While people the world over reap the benefits of maintaining flourishing wildlife populations – healthy ecosystems that allow us to survive, provide food and enable livelihoods – catastrophic impacts such as injury and death and the loss of property and livelihoods put tremendous stress on those who live alongside wildlife, often in developing nations rich in biodiversity, leading to financial insecurity and poor physical and mental health.
India faces an increasing challenge of human wildlife conflict, which is driven by development pressures. With the world’s second-largest human population along with the largest wild populations of tigers, Asian elephants, One-horned rhinos, Asiatic lions, and other globally threatened species, India faces urgent problems of human wildlife conflict that must be addressed to achieve a socially just form of conservation.

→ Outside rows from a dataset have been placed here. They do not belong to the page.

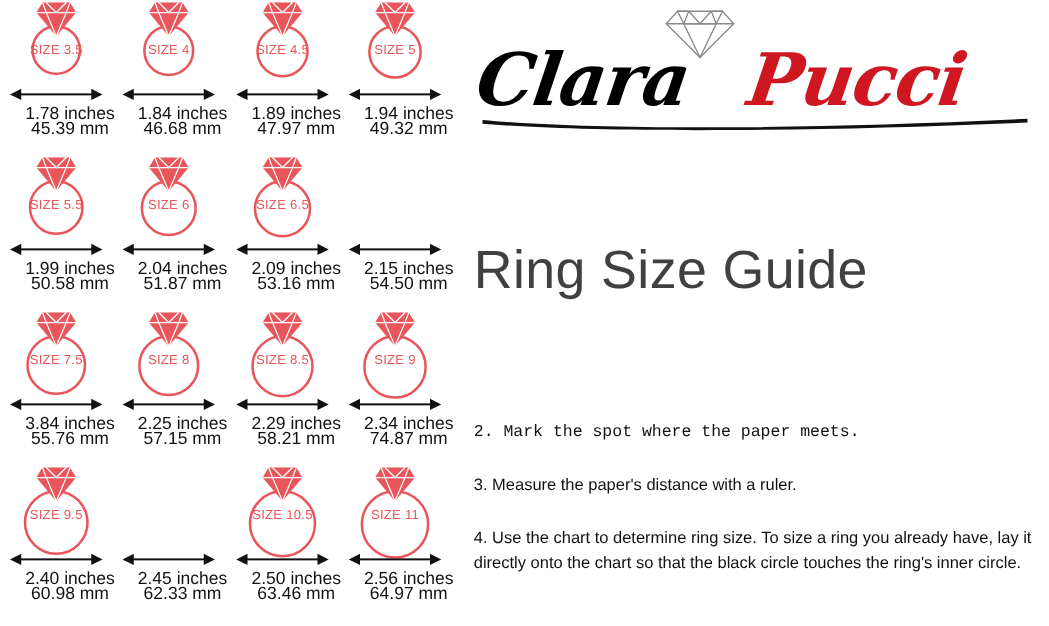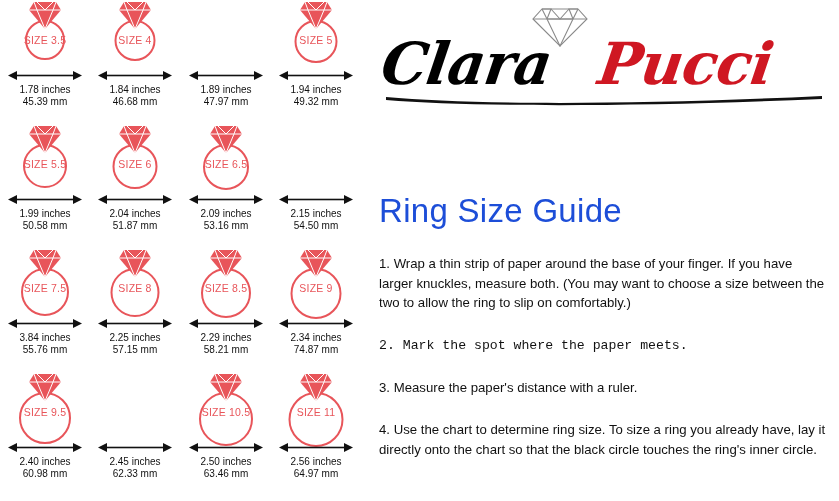"SIZE 4.5" div.ring-art { html: none -> <div> <div></div> <div> <svg> <g> <path></path> </g> <g> <path></path> <path></path> <path></path> </g> </svg> </div> <div>SIZE 4.5</div> </div> }
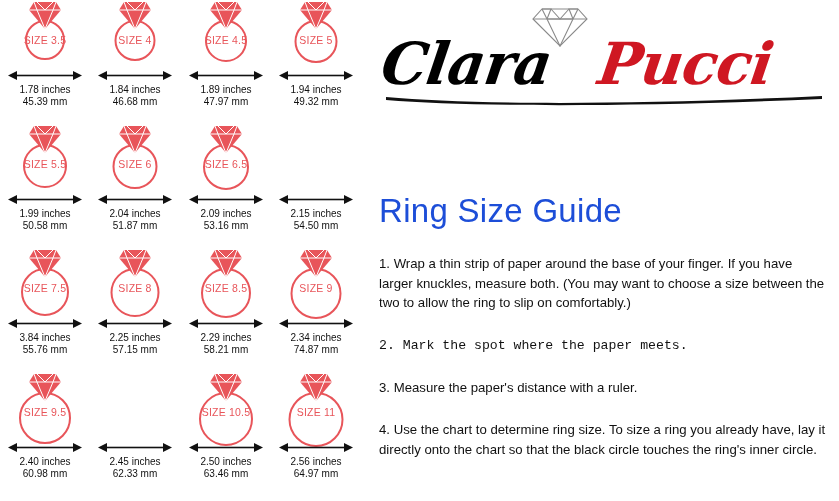"1.78 inches" .measure { font-size: 10px -> 14px; padding-left: none -> 11px }
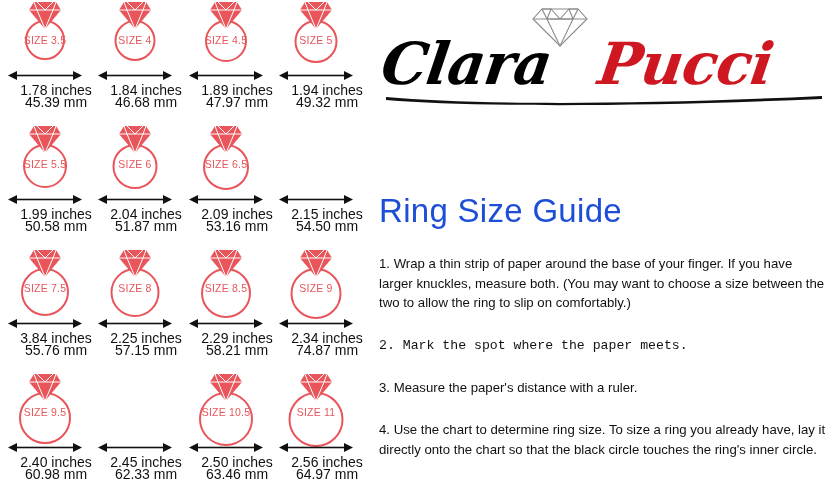"Ring Size Guide" #guide-title { color: #1d4ed8 -> #404040; font-size: 33px -> 43px }
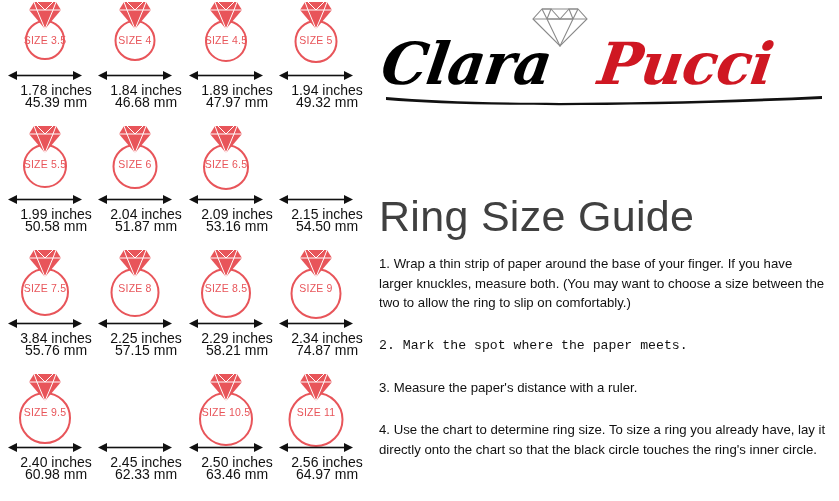"1. Wrap a thin strip" div.step { html: <div>1. Wrap a thin strip of paper around the base of your finger. If you have larger knuckles, measure both. (You may want to choose a size between the two to allow the ring to slip on comfortably.)</div> -> none }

India’s elephants probably embody the problem the best. Elephants in India are restricted to just 3-4% of their original habitat, with their remaining range plagued by deforestation, invasive species, and climate change. This is pushing elephants to seek resources outside of forests and protected areas. As a result, marginalised people face the brunt of elephants’ increasing reliance on crops. As many as 500 people are killed by elephants, and thousands of families facing crop and property loss to elephants annually.
The report says that completely eradicating human-wildlife conflict is not possible but that well-planned, integrated approaches to managing it can reduce conflicts and lead to a form of coexistence between people and animals. Such approaches require work on prevention, mitigation, response, research and monitoring, all backed by strong policy support and the participation of local communities.
An example of this can be seen in Sonitpur District, Assam, where large-scale deforestation & degradation were driving increases in elephant crop-raiding that led to accidental human deaths and retaliatory killings of elephants. WWF India during 2003-2004 developed the Sonitpur Model by which community members were connected with the state Forest Department and given training on how to work with them to drive elephants away from crop fields safely and human habitations. WWF India further built on these institutions by developing a low-cost, single strand, non-lethal electric fence to ease the guarding of crops from elephants. In some situations, the results have been significant. In the Gohpur area of Biswanath district, some 212 ha of crops were being lost annually to elephants before these interventions in 2015—at which point crop losses dropped to zero for four years running. Human and elephant deaths have also reduced significantly from what it was during the beginning of this project.
The report also highlights how accelerated habitat fragmentation and land-use change shape, where and how much humans and wildlife interact in India’s densely populated landscapes – highlighting both possibilities and limits of tolerance and space-sharing.
Despite being so strongly linked to the Sustainable Development Goals (SDGs)*, human-wildlife conflict continues to be overlooked by policymakers.
“If human-wildlife conflict is not adequately addressed by the international community, WWF believes it will have a considerable negative impact on countries’ ability to meet the majority of the SDGs,” says Dr Kinnaird. “If the world is to have a chance of meeting the SDGs by the 2030 deadline, human-wildlife conflict must be explicitly included in SDG implementation plans, as well as at the heart of the Convention on Biodiversity’s new framework**.”
Reducing human-wildlife conflict in this way can lead to opportunities and benefits not only for biodiversity and impacted communities but for society, sustainable development, production, and the global economy at large.